### EXERCISE INSTRUCTIONS
Go through the material below and return each line with the string "item" in it.

====== LISTED ENTRIES ======

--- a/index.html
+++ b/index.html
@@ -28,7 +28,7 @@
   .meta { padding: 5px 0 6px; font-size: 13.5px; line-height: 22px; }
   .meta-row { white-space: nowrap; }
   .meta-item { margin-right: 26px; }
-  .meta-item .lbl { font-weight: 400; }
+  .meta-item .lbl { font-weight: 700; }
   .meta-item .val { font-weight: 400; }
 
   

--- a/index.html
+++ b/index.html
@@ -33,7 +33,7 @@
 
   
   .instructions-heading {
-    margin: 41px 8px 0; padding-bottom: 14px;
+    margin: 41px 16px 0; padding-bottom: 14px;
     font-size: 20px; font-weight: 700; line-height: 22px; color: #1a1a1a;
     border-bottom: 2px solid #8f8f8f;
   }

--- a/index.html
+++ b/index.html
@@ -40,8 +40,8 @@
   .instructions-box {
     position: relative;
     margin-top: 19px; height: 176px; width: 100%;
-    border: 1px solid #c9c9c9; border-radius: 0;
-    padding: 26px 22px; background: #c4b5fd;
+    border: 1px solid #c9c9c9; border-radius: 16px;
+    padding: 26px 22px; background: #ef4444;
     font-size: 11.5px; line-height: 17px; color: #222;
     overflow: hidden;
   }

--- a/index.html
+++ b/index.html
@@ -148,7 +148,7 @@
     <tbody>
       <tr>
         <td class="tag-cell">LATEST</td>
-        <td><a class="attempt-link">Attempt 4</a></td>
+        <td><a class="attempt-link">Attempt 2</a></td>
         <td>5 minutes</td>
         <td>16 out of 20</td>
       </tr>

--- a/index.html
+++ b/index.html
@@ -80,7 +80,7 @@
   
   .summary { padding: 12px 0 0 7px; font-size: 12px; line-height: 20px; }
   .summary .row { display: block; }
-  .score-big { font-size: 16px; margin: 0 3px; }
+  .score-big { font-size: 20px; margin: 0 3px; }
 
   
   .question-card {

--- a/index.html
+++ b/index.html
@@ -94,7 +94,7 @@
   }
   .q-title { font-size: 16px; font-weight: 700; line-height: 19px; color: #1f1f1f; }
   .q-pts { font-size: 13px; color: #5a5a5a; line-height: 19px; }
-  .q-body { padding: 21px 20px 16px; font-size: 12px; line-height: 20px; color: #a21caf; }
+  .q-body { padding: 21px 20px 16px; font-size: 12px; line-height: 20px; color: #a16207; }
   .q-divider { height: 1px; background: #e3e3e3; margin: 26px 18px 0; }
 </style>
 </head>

======

### RESULT OF THIS TASK
   .meta-item { margin-right: 26px; }
-  .meta-item .lbl { font-weight: 400; }
+  .meta-item .lbl { font-weight: 700; }
   .meta-item .val { font-weight: 400; }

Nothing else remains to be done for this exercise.